Dietary Factors: The Mediterranean and Mind diets have been shown to increase and preserve both gray and white matter in the brain. Specific foods include: Omega 3 fatty acids from Salmon, Tuna, Herring and Sardines. Berries including Blueberries, Strawberries and Blackberries. Whole grain complex carbs such as Brown Rice, Quinoa, Oatmeal, Whole-grain bread, Whole-grain pasta, and Buckwheat. Spices including Turmeric and Saffron. Fermented foods such as probiotic rich Yogurt, Kefir, Kombucha, Kimchi, Natto, Apple Cider Vinegar with "the mother", and Sauerkraut. Additional foods like Dark Chocolate, Avocado, Olive Oil, and Leafy Greens have a beneficial impact on brain health. Staying hydrated by drinking 3-4 liters of water per day is crucial as the brain is roughly 73% water. According to Dr. Drew Ramsey, a psychiatrist at Columbia University, "critical neurotransmitters and receptors are made when you eat specific nutrients and amino acids, he said. Your glial cells, for example, which make up a substantial portion of the brain, are dependent on omega-3 fats. Minerals including zinc, selenium and magnesium provide the foundation for cell activity and brain tissue and the synthesis of neurotransmitters that directly affect mood. Iron, folate and vitamin B12 help your body produce serotonin."

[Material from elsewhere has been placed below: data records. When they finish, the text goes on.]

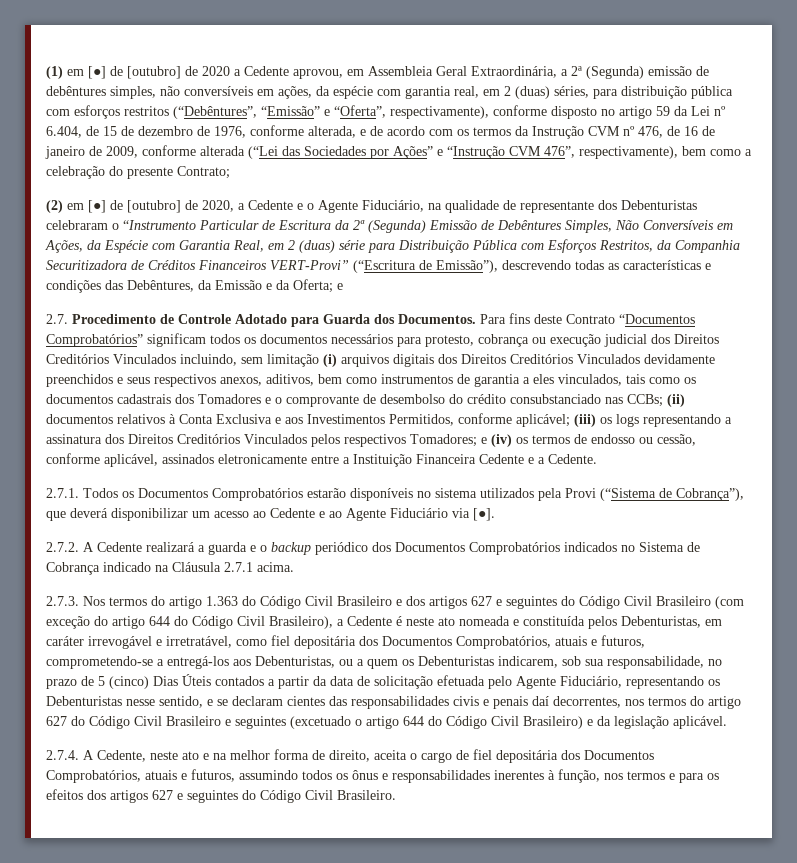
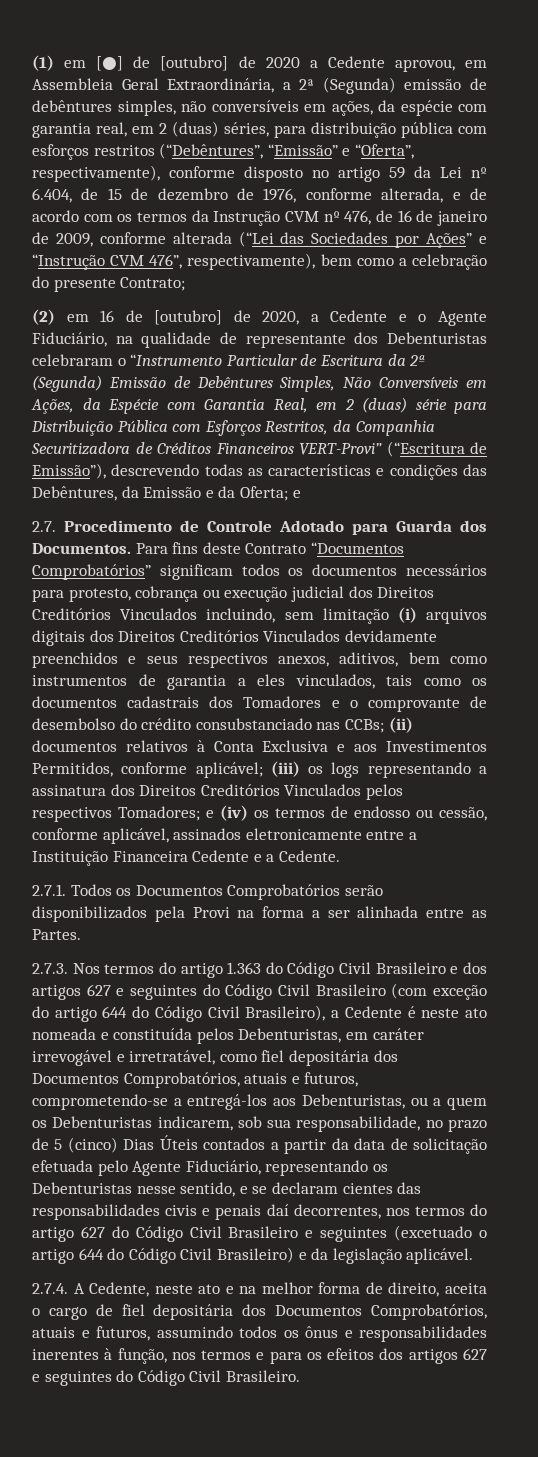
- (2) em [●] de [outubro] de 2020, a Cedente e o Agente Fiduciário, na qualidade de representante dos Debenturistas celebraram o “Instrumento Particular de Escritura da 2ª (Segunda) Emissão de Debêntures Simples, Não Conversíveis em Ações, da Espécie com Garantia Real, em 2 (duas) série para Distribuição Pública com Esforços Restritos, da Companhia Securitizadora de Créditos Financeiros VERT-Provi” (“Escritura de Emissão”), descrevendo todas as características e condições das Debêntures, da Emissão e da Oferta;
+ (2) em 16 de [outubro] de 2020, a Cedente e o Agente Fiduciário, na qualidade de representante dos Debenturistas celebraram o “Instrumento Particular de Escritura da 2ª (Segunda) Emissão de Debêntures Simples, Não Conversíveis em Ações, da Espécie com Garantia Real, em 2 (duas) série para Distribuição Pública com Esforços Restritos, da Companhia Securitizadora de Créditos Financeiros VERT-Provi” (“Escritura de Emissão”), descrevendo todas as características e condições das Debêntures, da Emissão e da Oferta;
- 2.7.1. Todos os Documentos Comprobatórios estarão disponíveis no sistema utilizados pela Provi (“Sistema de Cobrança”), que deverá disponibilizar um acesso ao Cedente e ao Agente Fiduciário via [●].
- 2.7.2. A Cedente realizará a guarda e o backup periódico dos Documentos Comprobatórios indicados no Sistema de Cobrança indicado na Cláusula 2.7.1 acima.
+ 2.7.1. Todos os Documentos Comprobatórios serão disponibilizados pela Provi na forma a ser alinhada entre as Partes.

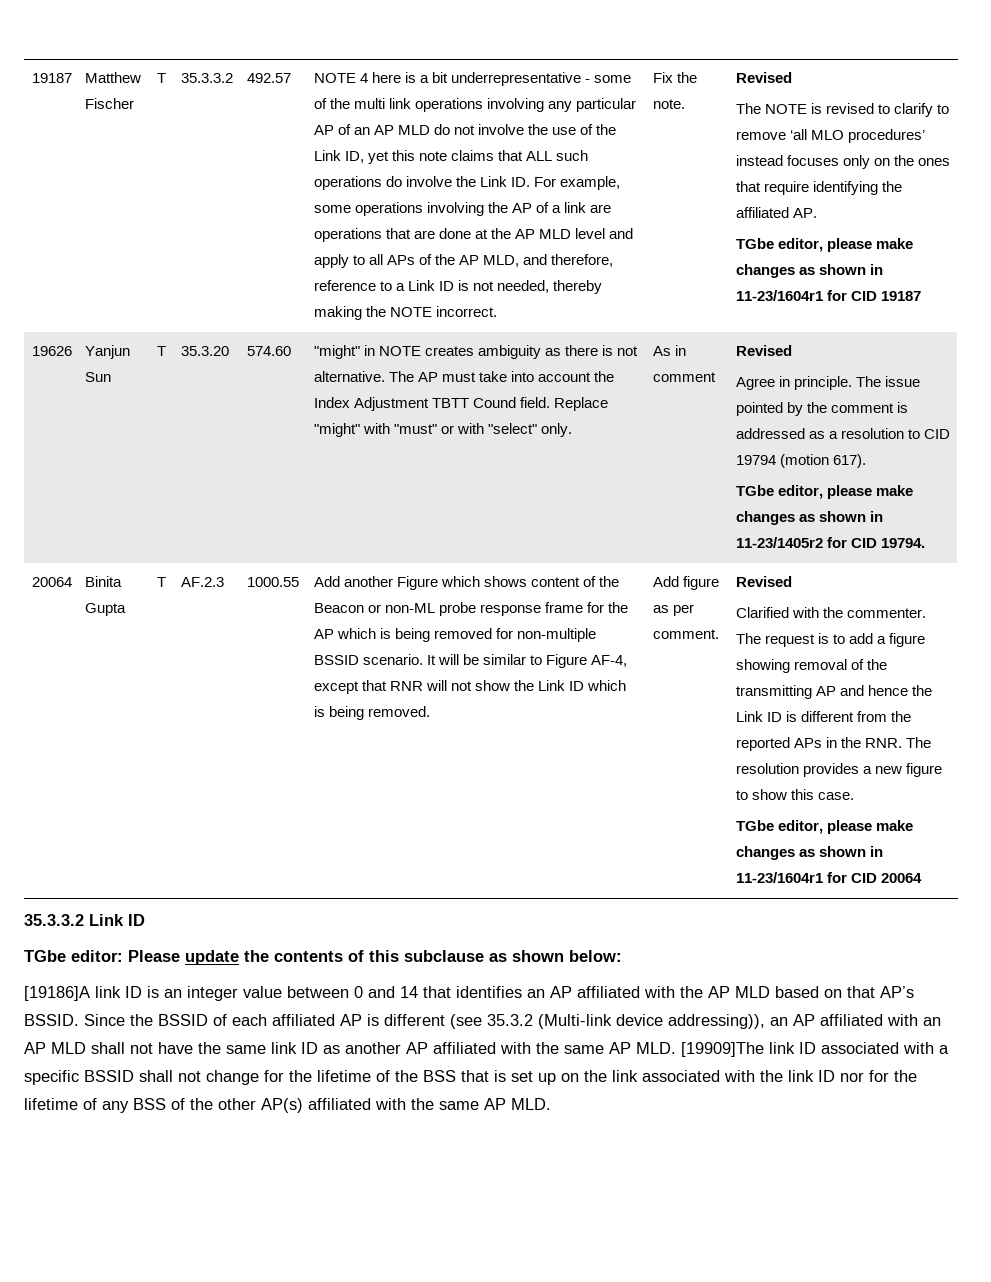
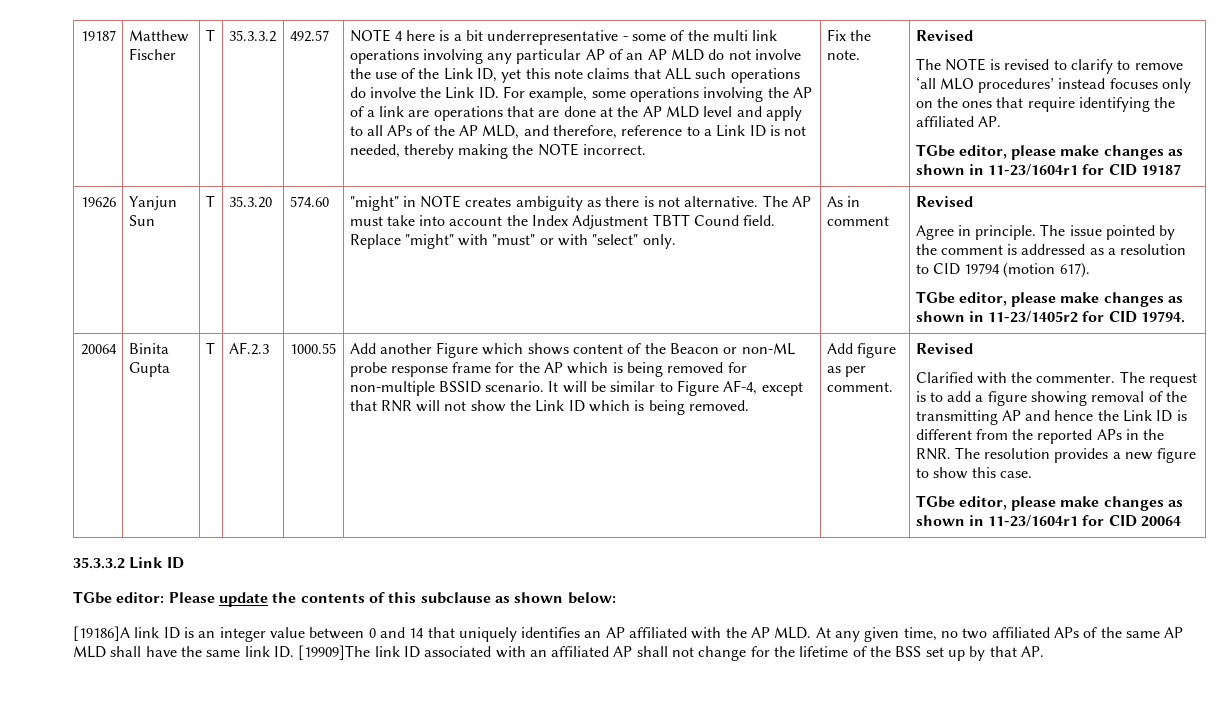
- [19186]A link ID is an integer value between 0 and 14 that identifies an AP affiliated with the AP MLD based on that AP’s BSSID. Since the BSSID of each affiliated AP is different (see 35.3.2 (Multi-link device addressing)), an AP affiliated with an AP MLD shall not have the same link ID as another AP affiliated with the same AP MLD. [19909]The link ID associated with a specific BSSID shall not change for the lifetime of the BSS that is set up on the link associated with the link ID nor for the lifetime of any BSS of the other AP(s) affiliated with the same AP MLD.
+ [19186]A link ID is an integer value between 0 and 14 that uniquely identifies an AP affiliated with the AP MLD. At any given time, no two affiliated APs of the same AP MLD shall have the same link ID. [19909]The link ID associated with an affiliated AP shall not change for the lifetime of the BSS set up by that AP.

Physical Exercise: Aim for 30 minutes of activity daily to improve blood flow and oxygen to the brain, release hormones and improve brain plasticity.


Cognitive Exercise: Practice new hobbies, read a new book, or learn new skills, such as woodworking, gardening, solving puzzles or math problems, or mastering a new language or musical instrument.


Social Connection: Schedule regular get-togethers with friends and family, join a social organization, or volunteer at your church, hospital or charitable group.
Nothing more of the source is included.